[Given records Boundary: Start]

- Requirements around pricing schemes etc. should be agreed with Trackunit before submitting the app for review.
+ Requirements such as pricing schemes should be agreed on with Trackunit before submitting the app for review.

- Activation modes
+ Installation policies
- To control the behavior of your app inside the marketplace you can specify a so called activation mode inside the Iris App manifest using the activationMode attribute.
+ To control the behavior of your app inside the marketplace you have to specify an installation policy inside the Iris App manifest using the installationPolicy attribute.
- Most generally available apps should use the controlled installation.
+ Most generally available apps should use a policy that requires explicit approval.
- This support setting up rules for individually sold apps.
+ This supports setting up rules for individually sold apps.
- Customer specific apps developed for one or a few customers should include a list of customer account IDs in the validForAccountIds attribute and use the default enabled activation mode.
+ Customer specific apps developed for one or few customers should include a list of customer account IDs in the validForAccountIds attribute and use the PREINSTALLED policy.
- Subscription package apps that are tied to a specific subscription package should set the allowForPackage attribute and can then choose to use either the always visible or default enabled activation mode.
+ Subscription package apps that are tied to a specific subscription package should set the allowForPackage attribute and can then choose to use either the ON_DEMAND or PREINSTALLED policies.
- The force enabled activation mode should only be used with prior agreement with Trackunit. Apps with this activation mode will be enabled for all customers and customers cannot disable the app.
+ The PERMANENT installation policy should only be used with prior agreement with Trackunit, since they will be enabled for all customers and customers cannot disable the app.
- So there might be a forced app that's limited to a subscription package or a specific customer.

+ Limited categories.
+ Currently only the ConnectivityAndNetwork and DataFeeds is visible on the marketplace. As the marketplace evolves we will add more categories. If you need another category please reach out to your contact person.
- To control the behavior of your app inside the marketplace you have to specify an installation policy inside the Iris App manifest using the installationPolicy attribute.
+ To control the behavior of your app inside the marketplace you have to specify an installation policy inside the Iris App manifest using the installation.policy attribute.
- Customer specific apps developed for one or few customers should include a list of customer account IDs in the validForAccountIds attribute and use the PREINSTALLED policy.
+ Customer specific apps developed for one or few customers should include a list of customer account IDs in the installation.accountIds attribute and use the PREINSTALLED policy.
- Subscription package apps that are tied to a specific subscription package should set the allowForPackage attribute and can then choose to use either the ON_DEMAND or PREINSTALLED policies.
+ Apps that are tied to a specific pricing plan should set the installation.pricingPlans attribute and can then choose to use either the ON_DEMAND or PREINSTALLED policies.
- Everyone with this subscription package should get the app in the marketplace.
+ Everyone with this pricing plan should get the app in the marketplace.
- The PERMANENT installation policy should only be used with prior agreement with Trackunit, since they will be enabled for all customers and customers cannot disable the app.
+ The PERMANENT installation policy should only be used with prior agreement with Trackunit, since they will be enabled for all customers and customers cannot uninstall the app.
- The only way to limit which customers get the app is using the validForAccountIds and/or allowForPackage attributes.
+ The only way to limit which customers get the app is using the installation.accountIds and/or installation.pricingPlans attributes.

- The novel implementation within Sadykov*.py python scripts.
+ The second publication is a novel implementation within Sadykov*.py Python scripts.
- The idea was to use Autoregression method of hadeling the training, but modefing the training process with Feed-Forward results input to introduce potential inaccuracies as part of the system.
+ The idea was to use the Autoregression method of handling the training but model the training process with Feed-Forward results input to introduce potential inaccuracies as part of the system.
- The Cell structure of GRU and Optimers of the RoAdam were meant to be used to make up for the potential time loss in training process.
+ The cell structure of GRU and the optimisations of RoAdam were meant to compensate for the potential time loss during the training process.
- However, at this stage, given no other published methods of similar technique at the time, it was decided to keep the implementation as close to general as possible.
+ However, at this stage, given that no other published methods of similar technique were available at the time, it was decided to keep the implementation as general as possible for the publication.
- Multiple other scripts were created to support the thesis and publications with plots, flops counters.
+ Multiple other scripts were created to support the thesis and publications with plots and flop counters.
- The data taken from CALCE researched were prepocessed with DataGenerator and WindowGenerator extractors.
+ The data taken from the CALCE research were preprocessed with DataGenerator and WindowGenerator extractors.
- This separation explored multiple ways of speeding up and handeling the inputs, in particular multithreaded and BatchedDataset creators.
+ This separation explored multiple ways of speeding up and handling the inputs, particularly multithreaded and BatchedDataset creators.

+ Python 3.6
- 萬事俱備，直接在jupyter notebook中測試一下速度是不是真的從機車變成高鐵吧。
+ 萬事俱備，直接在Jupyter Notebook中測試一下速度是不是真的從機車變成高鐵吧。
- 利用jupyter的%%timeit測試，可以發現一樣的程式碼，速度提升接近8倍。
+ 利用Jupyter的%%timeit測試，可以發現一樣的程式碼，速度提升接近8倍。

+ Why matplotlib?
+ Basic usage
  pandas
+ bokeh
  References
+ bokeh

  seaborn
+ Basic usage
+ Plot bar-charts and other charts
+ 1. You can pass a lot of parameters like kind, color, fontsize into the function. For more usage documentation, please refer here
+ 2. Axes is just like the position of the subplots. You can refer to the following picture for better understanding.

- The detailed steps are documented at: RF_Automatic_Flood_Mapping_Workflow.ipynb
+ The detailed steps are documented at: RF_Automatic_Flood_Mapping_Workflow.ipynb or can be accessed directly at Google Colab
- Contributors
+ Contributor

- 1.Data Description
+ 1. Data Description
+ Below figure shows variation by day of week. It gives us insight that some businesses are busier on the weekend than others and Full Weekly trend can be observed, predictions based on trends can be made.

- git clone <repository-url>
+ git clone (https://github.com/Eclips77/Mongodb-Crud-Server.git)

[Given records Boundary: End]

Aim of the exercise
Nothing but the lines from the start of the data through the line holding "the activationMode attribute." should be restated, and each one exactly.

Answer for this exercise
- Requirements around pricing schemes etc. should be agreed with Trackunit before submitting the app for review.
+ Requirements such as pricing schemes should be agreed on with Trackunit before submitting the app for review.

- Activation modes
+ Installation policies
- To control the behavior of your app inside the marketplace you can specify a so called activation mode inside the Iris App manifest using the activationMode attribute.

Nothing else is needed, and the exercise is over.